Segment Open

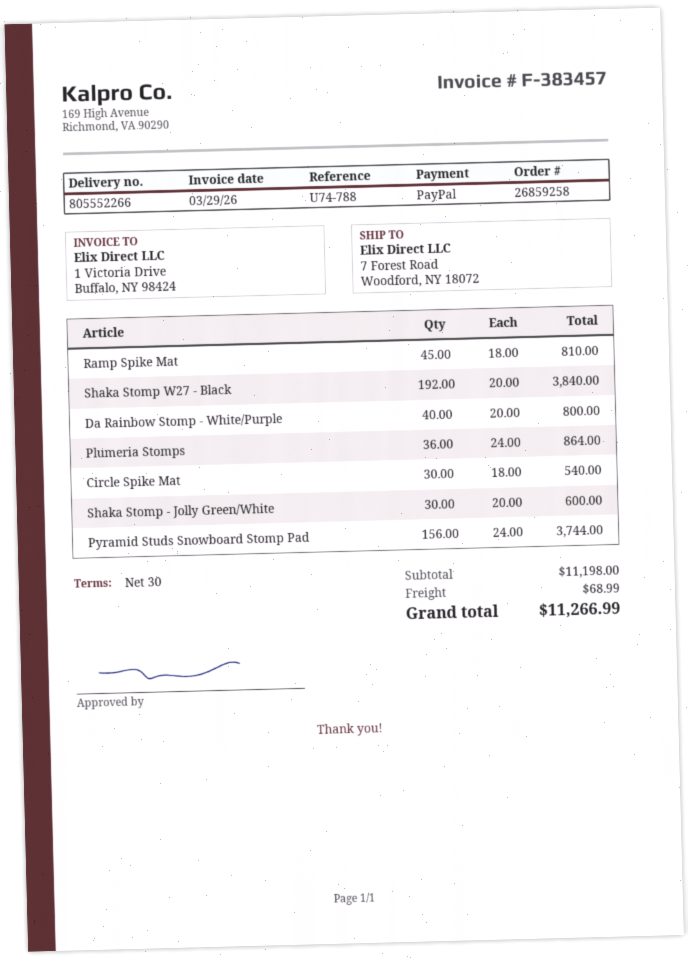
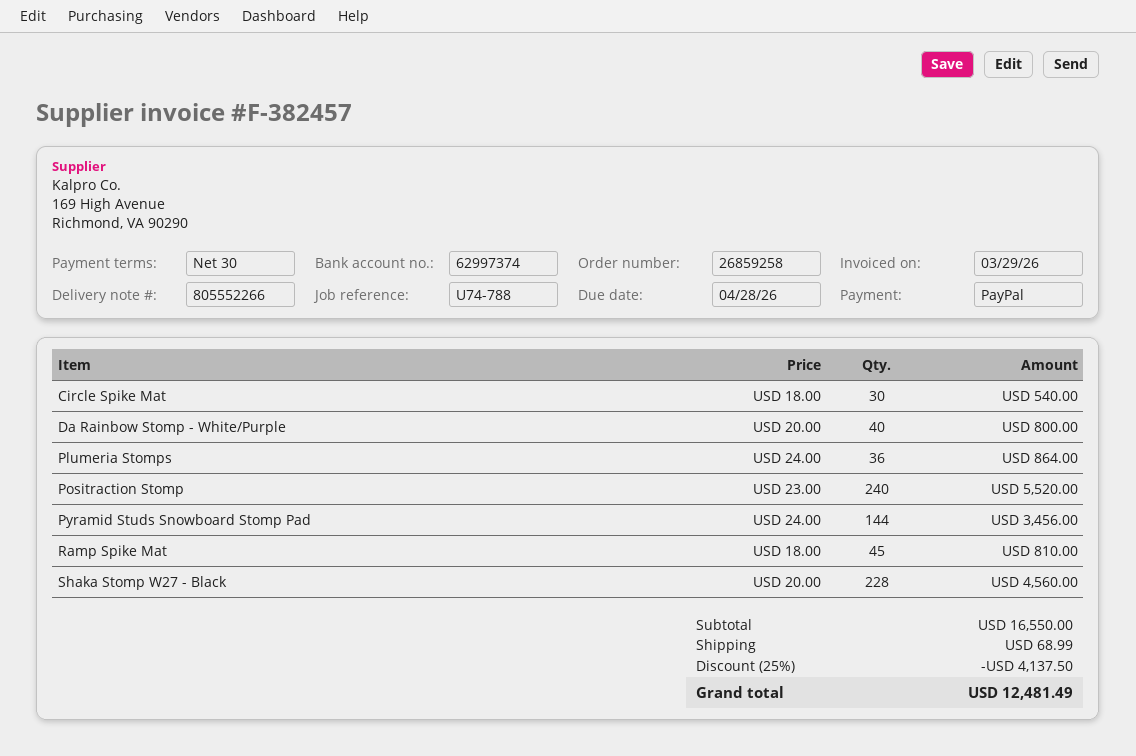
invoice number: F-383457 -> F-382457
Shaka Stomp W27 - Black: 192 x 20.00 = 3840.00 -> 228 x 20.00 = 4560.00
Shaka Stomp - Jolly Green/White: 30 x 20.00 = 600.00 -> none
Pyramid Studs Snowboard Stomp Pad: 156 x 24.00 = 3744.00 -> 144 x 24.00 = 3456.00
Positraction Stomp: none -> 240 x 23.00 = 5520.00
subtotal: 11198.00 -> 16550.00
discount: none -> 25% = 4137.50
total: 11266.99 -> 12481.49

Segment Closed

* **Exercise directions**
Return every line of the listing exactly, leaving its pictures behind.

* **Solution for this task**
invoice number: F-383457 -> F-382457
Shaka Stomp W27 - Black: 192 x 20.00 = 3840.00 -> 228 x 20.00 = 4560.00
Shaka Stomp - Jolly Green/White: 30 x 20.00 = 600.00 -> none
Pyramid Studs Snowboard Stomp Pad: 156 x 24.00 = 3744.00 -> 144 x 24.00 = 3456.00
Positraction Stomp: none -> 240 x 23.00 = 5520.00
subtotal: 11198.00 -> 16550.00
discount: none -> 25% = 4137.50
total: 11266.99 -> 12481.49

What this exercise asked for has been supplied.